((
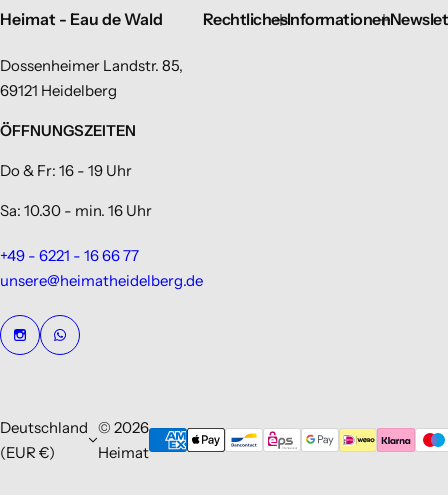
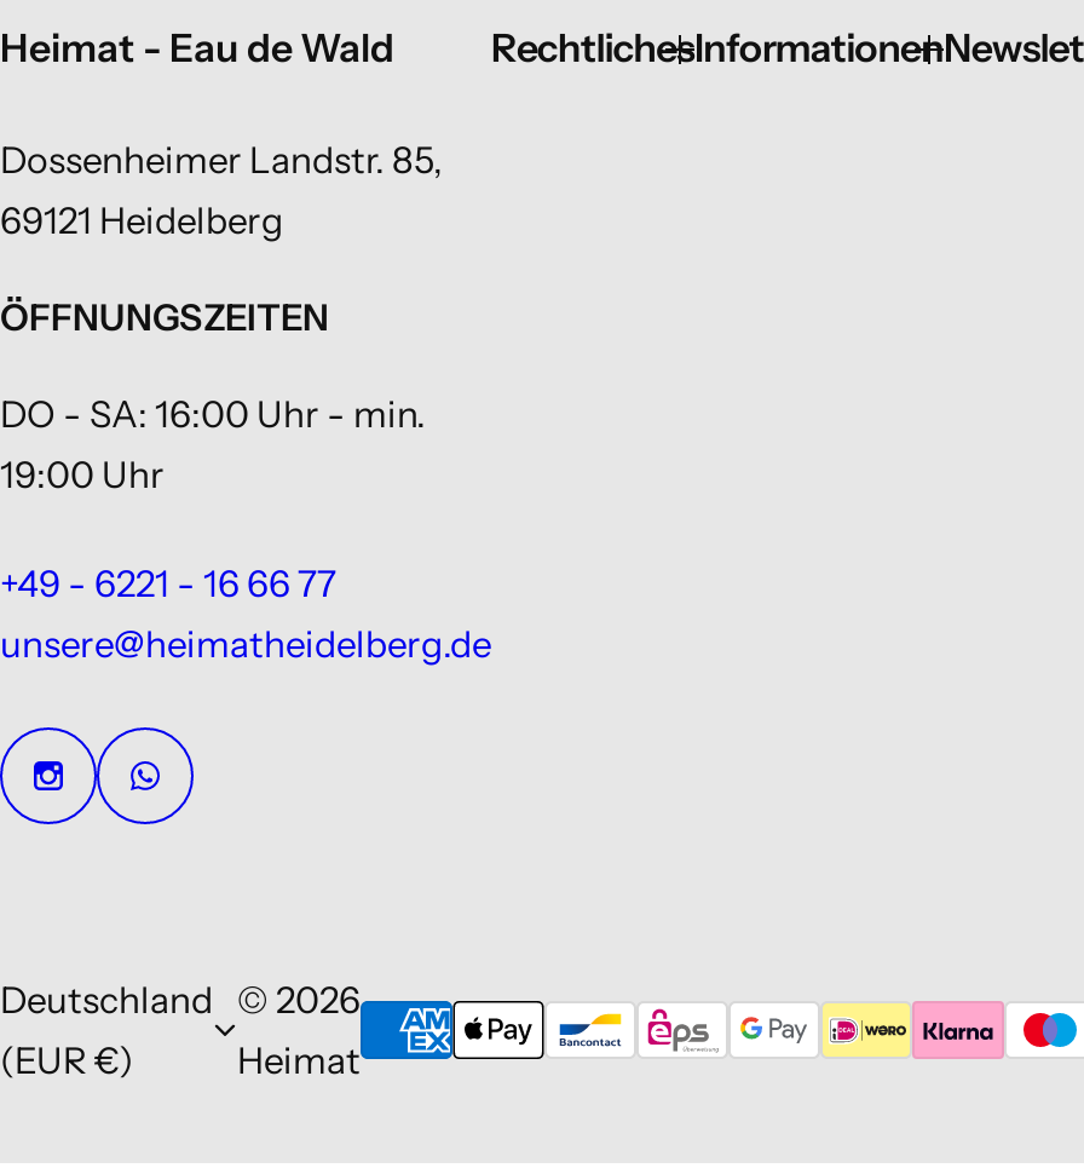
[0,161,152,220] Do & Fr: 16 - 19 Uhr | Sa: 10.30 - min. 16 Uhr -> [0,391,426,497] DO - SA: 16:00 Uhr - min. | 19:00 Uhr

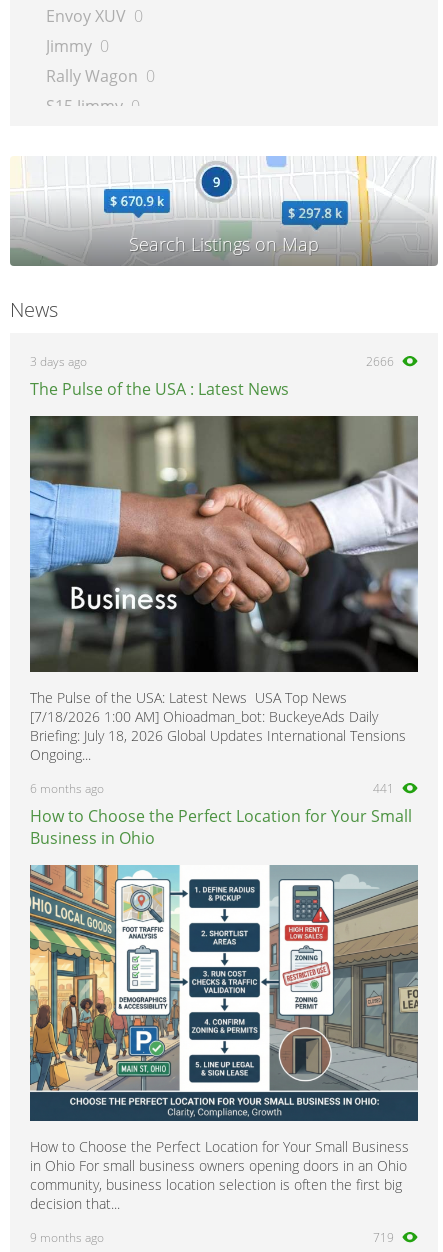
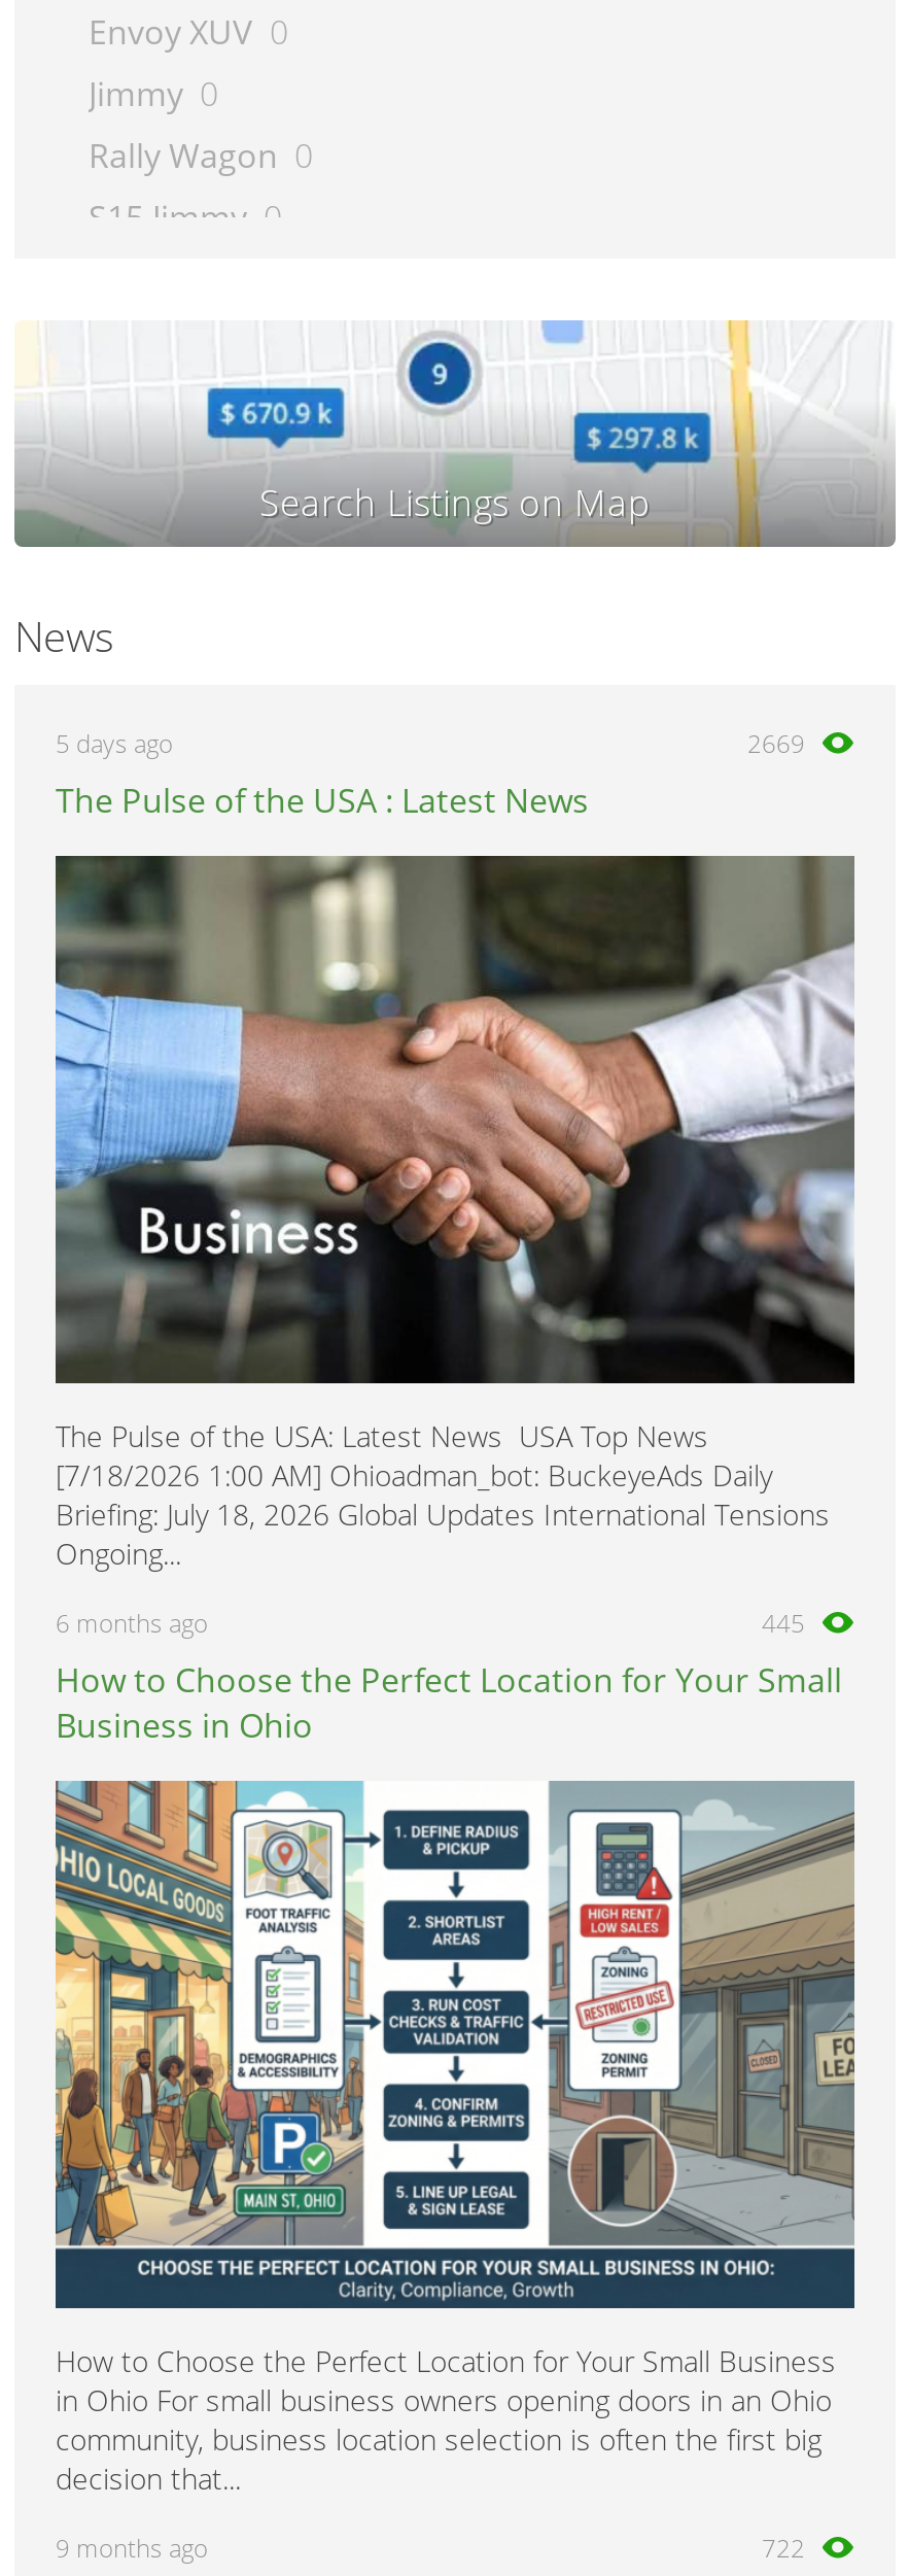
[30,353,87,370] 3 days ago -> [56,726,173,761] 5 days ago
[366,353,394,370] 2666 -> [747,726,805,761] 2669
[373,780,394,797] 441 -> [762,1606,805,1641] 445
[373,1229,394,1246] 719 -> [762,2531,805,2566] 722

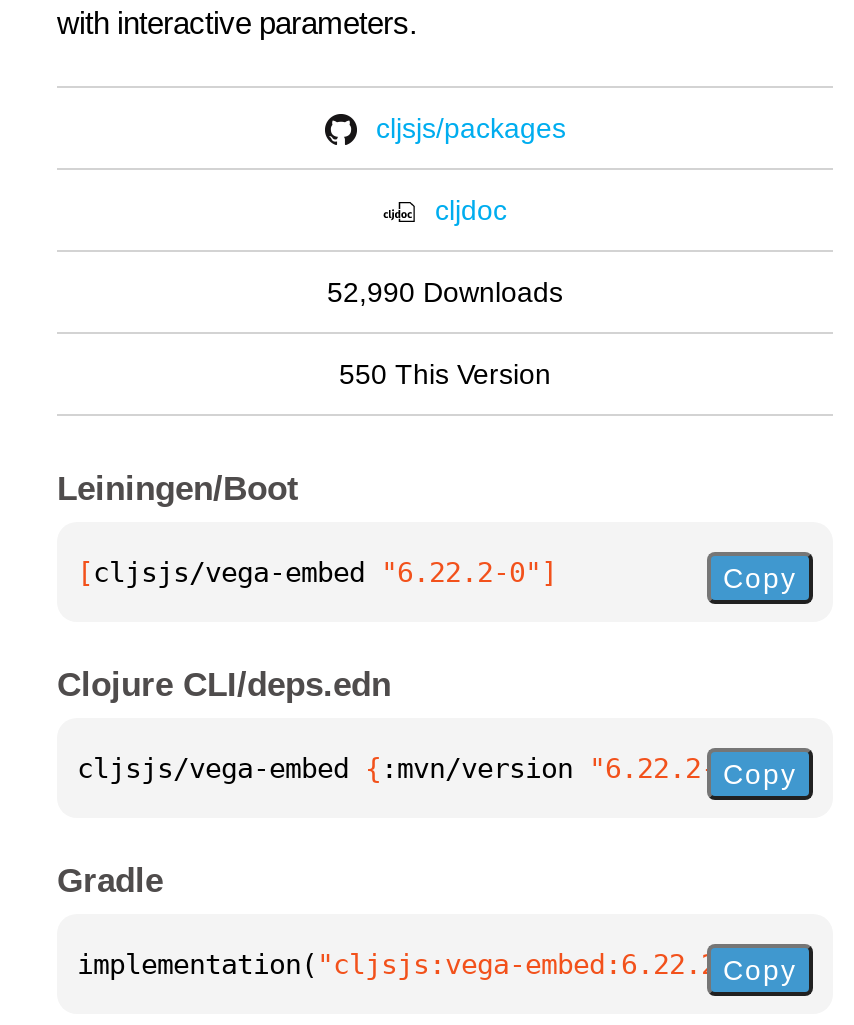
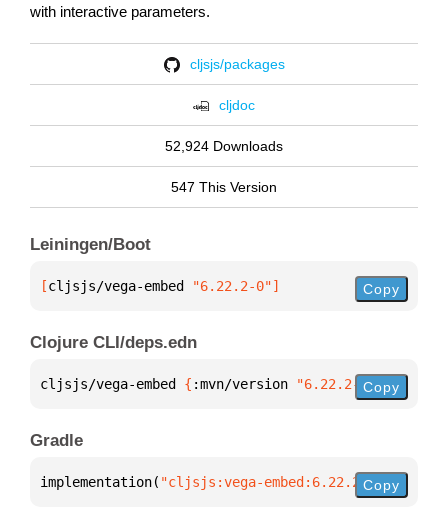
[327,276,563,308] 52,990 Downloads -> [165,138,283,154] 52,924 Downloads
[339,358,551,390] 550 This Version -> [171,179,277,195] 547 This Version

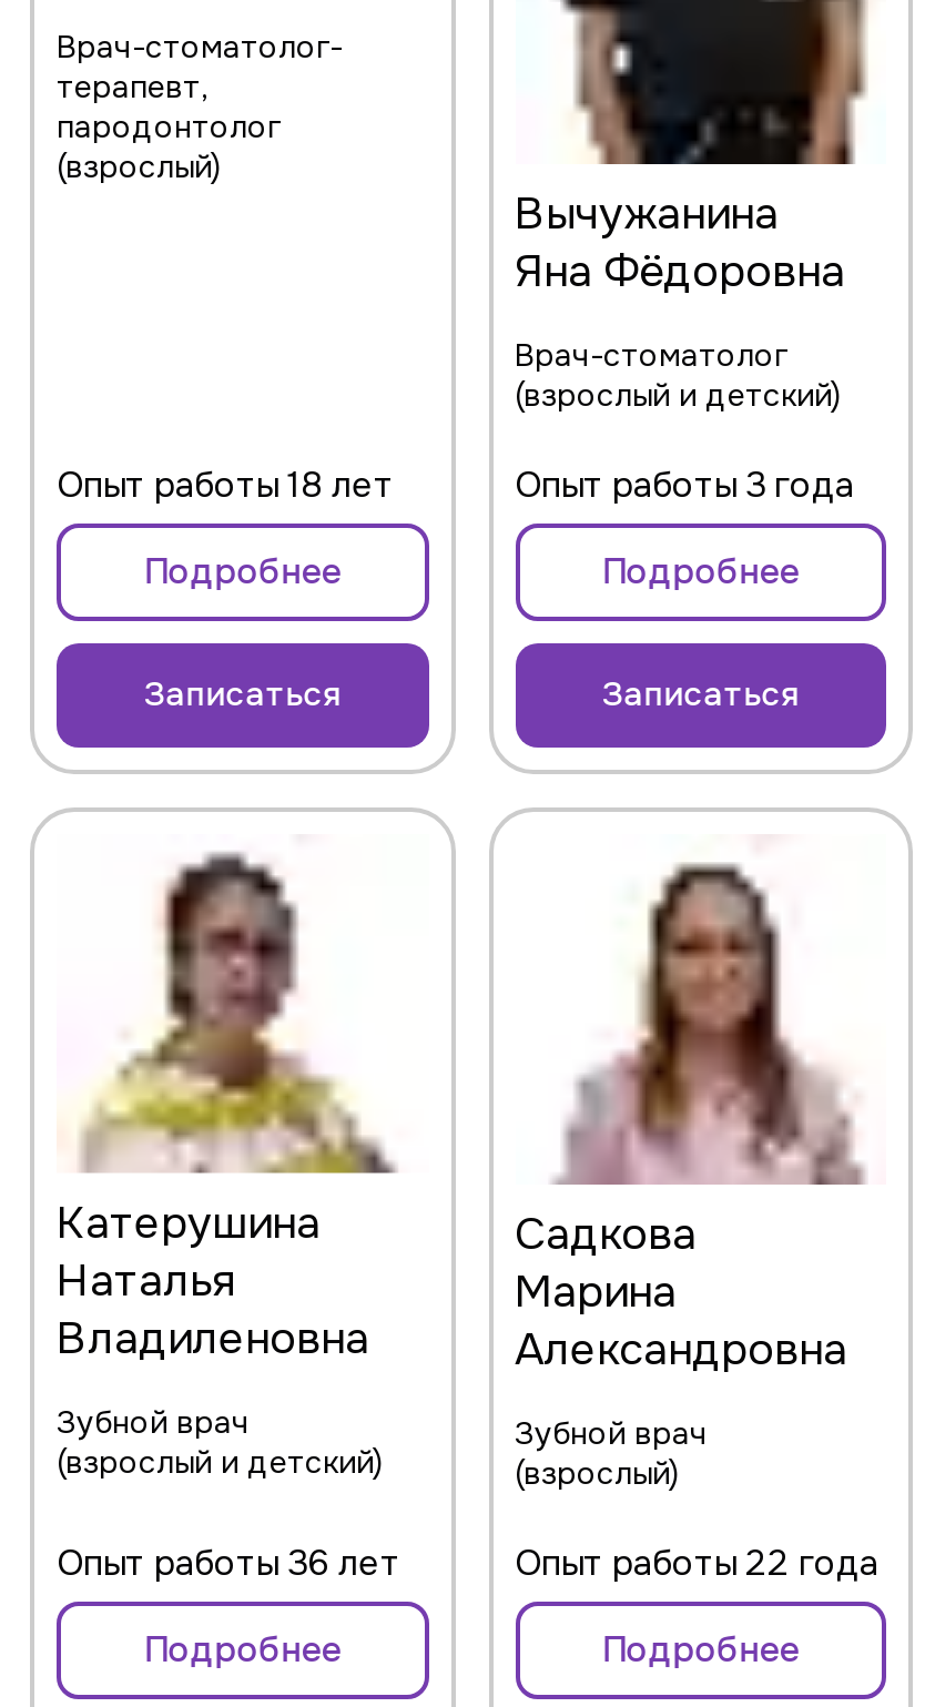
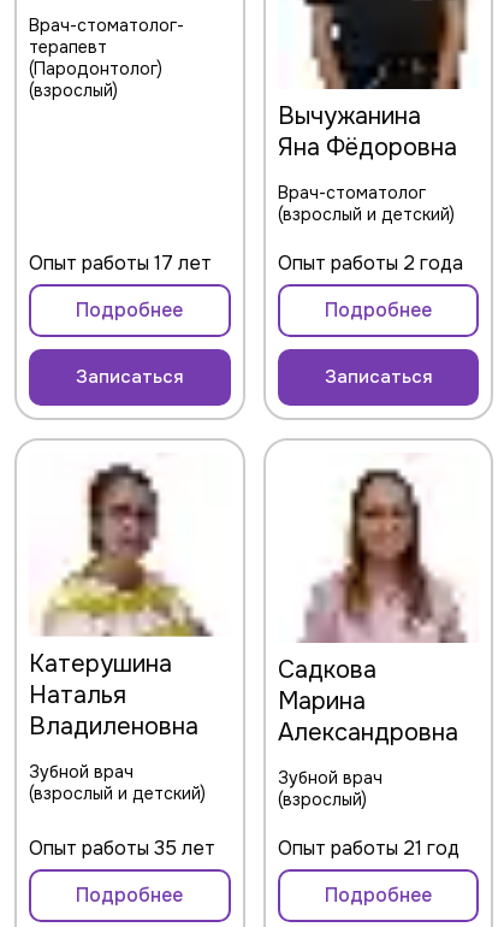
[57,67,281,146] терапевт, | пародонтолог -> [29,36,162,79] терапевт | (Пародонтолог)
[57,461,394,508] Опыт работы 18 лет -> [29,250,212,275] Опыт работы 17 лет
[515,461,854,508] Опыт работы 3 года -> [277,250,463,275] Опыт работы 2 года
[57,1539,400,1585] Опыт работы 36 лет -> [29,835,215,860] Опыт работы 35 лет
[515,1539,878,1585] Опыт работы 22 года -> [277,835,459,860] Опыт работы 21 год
))
Brief
The expected result is the data above in exact form, free of pictures.

Result
[0,161,152,220] Do & Fr: 16 - 19 Uhr | Sa: 10.30 - min. 16 Uhr -> [0,391,426,497] DO - SA: 16:00 Uhr - min. | 19:00 Uhr

[30,353,87,370] 3 days ago -> [56,726,173,761] 5 days ago
[366,353,394,370] 2666 -> [747,726,805,761] 2669
[373,780,394,797] 441 -> [762,1606,805,1641] 445
[373,1229,394,1246] 719 -> [762,2531,805,2566] 722

[327,276,563,308] 52,990 Downloads -> [165,138,283,154] 52,924 Downloads
[339,358,551,390] 550 This Version -> [171,179,277,195] 547 This Version

[57,67,281,146] терапевт, | пародонтолог -> [29,36,162,79] терапевт | (Пародонтолог)
[57,461,394,508] Опыт работы 18 лет -> [29,250,212,275] Опыт работы 17 лет
[515,461,854,508] Опыт работы 3 года -> [277,250,463,275] Опыт работы 2 года
[57,1539,400,1585] Опыт работы 36 лет -> [29,835,215,860] Опыт работы 35 лет
[515,1539,878,1585] Опыт работы 22 года -> [277,835,459,860] Опыт работы 21 год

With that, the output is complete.